TASK REQUIREMENTS
Your task is to output the listing word for word, with pictures excluded.

EXERCISE INPUT
########

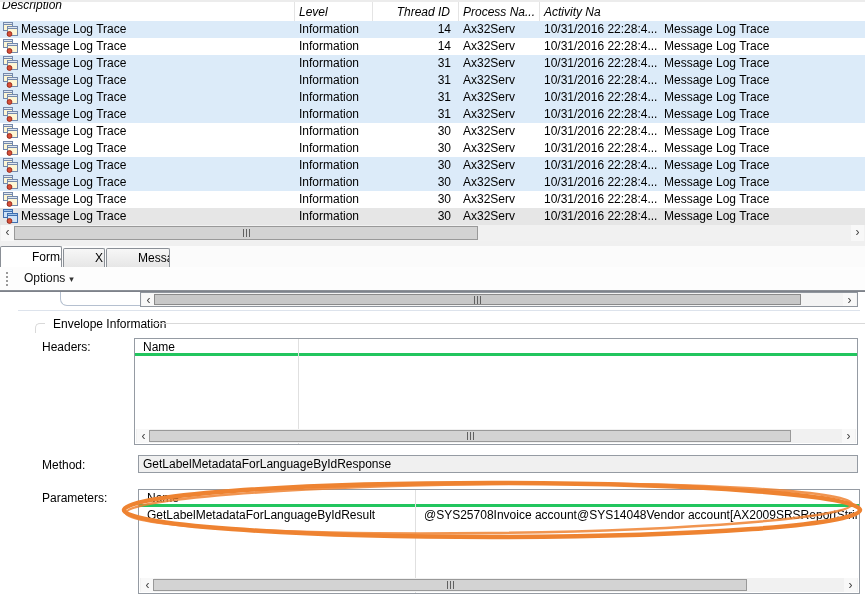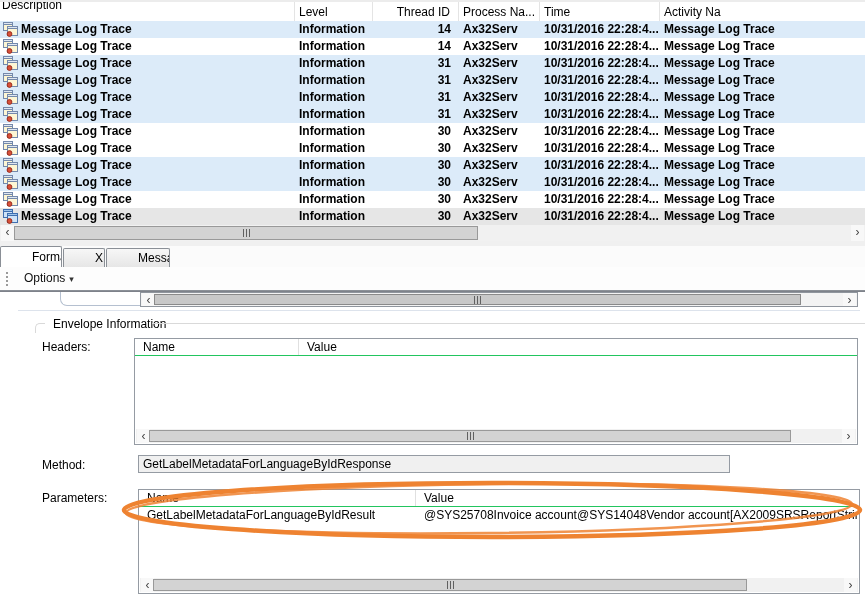--- a/index.html
+++ b/index.html
@@ -10,7 +10,7 @@
   
   #grid-header{position:absolute;top:0;left:0;width:865px;height:21px;display:flex;
                background:#fff;border-top:2px solid #ececec;}
-  .gh{padding:3px 4px 16px 4px;border-right:1px solid #e4e4e4;white-space:nowrap;overflow:hidden;}
+  .gh{padding:3px 4px 16px 4px;border-right:1px solid #e4e4e4;white-space:nowrap;overflow:hidden;font-style:italic;}
   #grid-body{position:absolute;top:21px;left:0;width:865px;height:204px;}
   .grid-row{display:flex;height:17px;align-items:flex-end;font-weight:bold;}
   .bg-blue{background:#dcebf9}

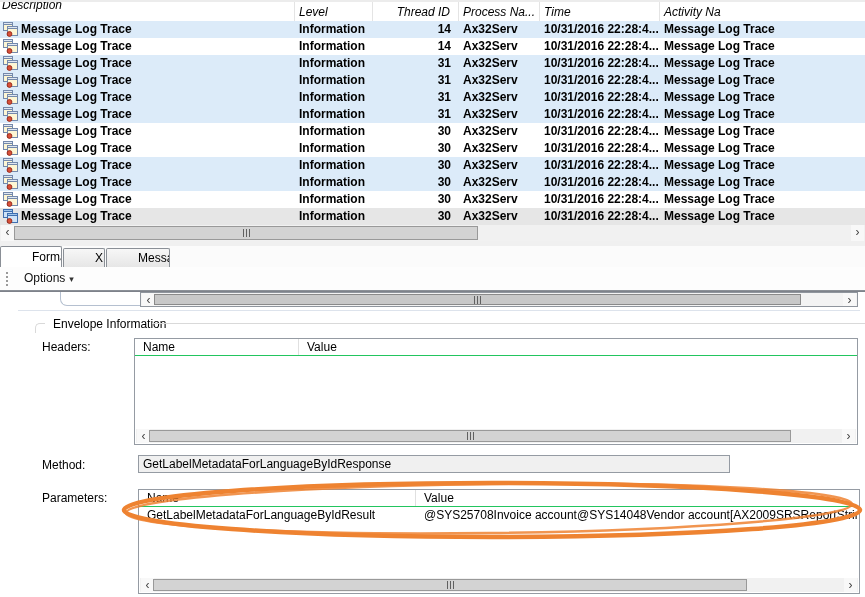--- a/index.html
+++ b/index.html
@@ -93,7 +93,6 @@
   <span class="gh c1">Level</span>
   <span class="gh c2">Thread ID</span>
   <span class="gh c3">Process Na...</span>
-  <span class="gh c4">Time</span>
   <span class="gh c6">Activity Na</span>
 </div>
 <div id="grid-body">

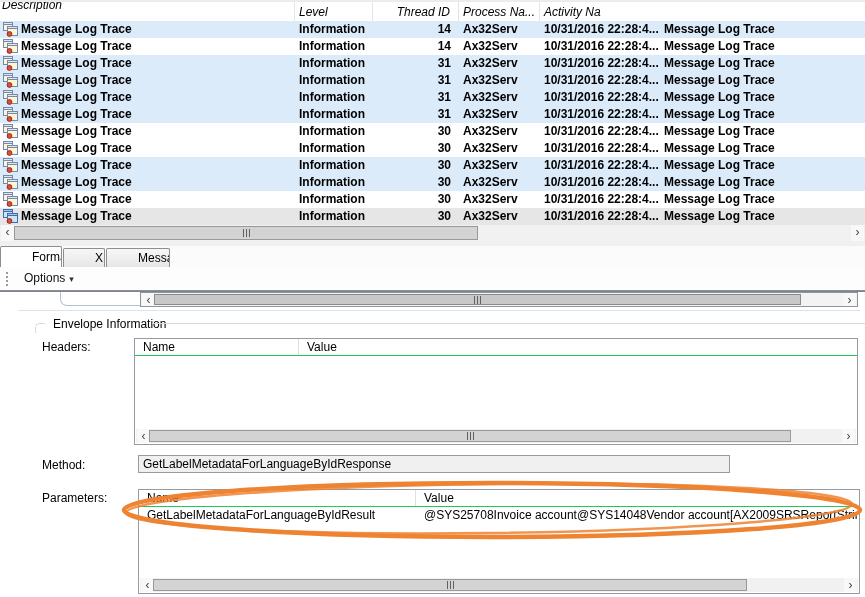--- a/index.html
+++ b/index.html
@@ -12,7 +12,7 @@
                background:#fff;border-top:2px solid #ececec;}
   .gh{padding:3px 4px 16px 4px;border-right:1px solid #e4e4e4;white-space:nowrap;overflow:hidden;font-style:italic;}
   #grid-body{position:absolute;top:21px;left:0;width:865px;height:204px;}
-  .grid-row{display:flex;height:17px;align-items:flex-end;font-weight:bold;}
+  .grid-row{display:flex;height:17px;align-items:flex-end;}
   .bg-blue{background:#dcebf9}
   .bg-white{background:#fff}
   .bg-selected{background:#e6e6e6}

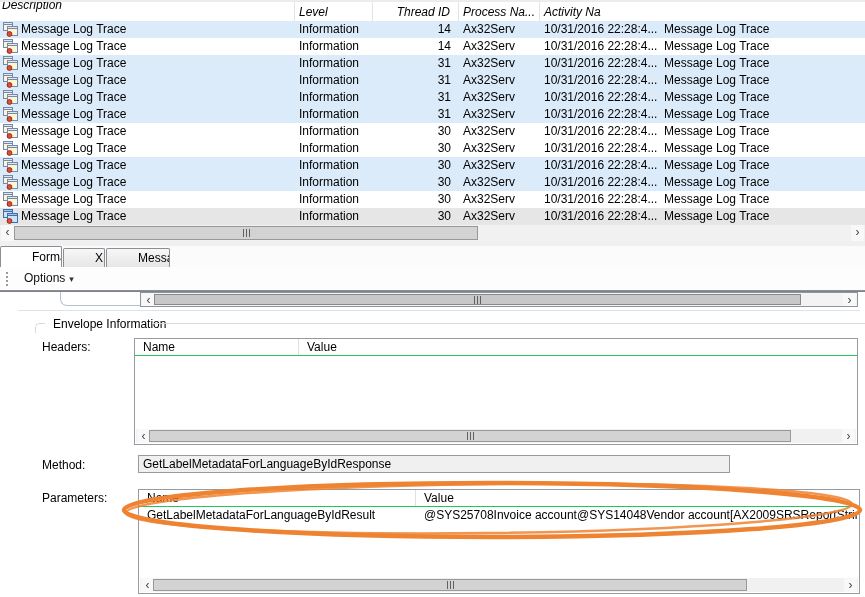--- a/index.html
+++ b/index.html
@@ -70,7 +70,7 @@
   .side-label{position:absolute;left:42px;white-space:nowrap}
 
   .nv-table{position:absolute;background:#fff;border:1px solid #959ba3;overflow:hidden}
-  .nv-head{display:flex;height:17px;border-bottom:1px solid #22c55e;}
+  .nv-head{display:flex;height:17px;border-bottom:3px solid #22c55e;flex-direction:column;}
   .nv-head span{padding:1px 8px;white-space:nowrap;overflow:hidden}
   .nv-head .n{border-right:1px solid #e0e0e0}
   .nv-row{display:flex;height:16px;line-height:16px}

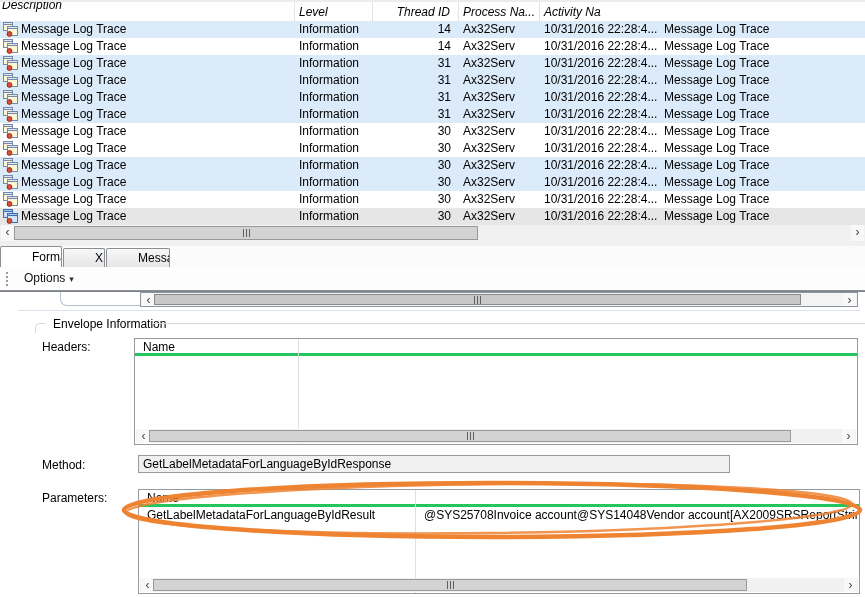--- a/index.html
+++ b/index.html
@@ -80,7 +80,7 @@
   .nv-head .v,.nv-row .v{flex:1}
   .nv-scroll{position:absolute;left:1px;right:1px;bottom:1px;height:14px;background:#f1f1f1}
 
-  #method-box{position:absolute;left:138px;top:163px;width:592px;height:18px;background:#f0f0f0;
+  #method-box{position:absolute;left:138px;top:163px;width:720px;height:18px;background:#f0f0f0;
               border:1px solid #959ba3;line-height:16px;padding:0 4px;white-space:nowrap;overflow:hidden}
 
   #annotation-svg{position:absolute;left:116px;top:187px;z-index:5;pointer-events:none}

########

EXERCISE RESPONSE
--- a/index.html
+++ b/index.html
@@ -10,7 +10,7 @@
   
   #grid-header{position:absolute;top:0;left:0;width:865px;height:21px;display:flex;
                background:#fff;border-top:2px solid #ececec;}
-  .gh{padding:3px 4px 16px 4px;border-right:1px solid #e4e4e4;white-space:nowrap;overflow:hidden;}
+  .gh{padding:3px 4px 16px 4px;border-right:1px solid #e4e4e4;white-space:nowrap;overflow:hidden;font-style:italic;}
   #grid-body{position:absolute;top:21px;left:0;width:865px;height:204px;}
   .grid-row{display:flex;height:17px;align-items:flex-end;font-weight:bold;}
   .bg-blue{background:#dcebf9}

--- a/index.html
+++ b/index.html
@@ -93,7 +93,6 @@
   <span class="gh c1">Level</span>
   <span class="gh c2">Thread ID</span>
   <span class="gh c3">Process Na...</span>
-  <span class="gh c4">Time</span>
   <span class="gh c6">Activity Na</span>
 </div>
 <div id="grid-body">

--- a/index.html
+++ b/index.html
@@ -12,7 +12,7 @@
                background:#fff;border-top:2px solid #ececec;}
   .gh{padding:3px 4px 16px 4px;border-right:1px solid #e4e4e4;white-space:nowrap;overflow:hidden;font-style:italic;}
   #grid-body{position:absolute;top:21px;left:0;width:865px;height:204px;}
-  .grid-row{display:flex;height:17px;align-items:flex-end;font-weight:bold;}
+  .grid-row{display:flex;height:17px;align-items:flex-end;}
   .bg-blue{background:#dcebf9}
   .bg-white{background:#fff}
   .bg-selected{background:#e6e6e6}

--- a/index.html
+++ b/index.html
@@ -70,7 +70,7 @@
   .side-label{position:absolute;left:42px;white-space:nowrap}
 
   .nv-table{position:absolute;background:#fff;border:1px solid #959ba3;overflow:hidden}
-  .nv-head{display:flex;height:17px;border-bottom:1px solid #22c55e;}
+  .nv-head{display:flex;height:17px;border-bottom:3px solid #22c55e;flex-direction:column;}
   .nv-head span{padding:1px 8px;white-space:nowrap;overflow:hidden}
   .nv-head .n{border-right:1px solid #e0e0e0}
   .nv-row{display:flex;height:16px;line-height:16px}

--- a/index.html
+++ b/index.html
@@ -80,7 +80,7 @@
   .nv-head .v,.nv-row .v{flex:1}
   .nv-scroll{position:absolute;left:1px;right:1px;bottom:1px;height:14px;background:#f1f1f1}
 
-  #method-box{position:absolute;left:138px;top:163px;width:592px;height:18px;background:#f0f0f0;
+  #method-box{position:absolute;left:138px;top:163px;width:720px;height:18px;background:#f0f0f0;
               border:1px solid #959ba3;line-height:16px;padding:0 4px;white-space:nowrap;overflow:hidden}
 
   #annotation-svg{position:absolute;left:116px;top:187px;z-index:5;pointer-events:none}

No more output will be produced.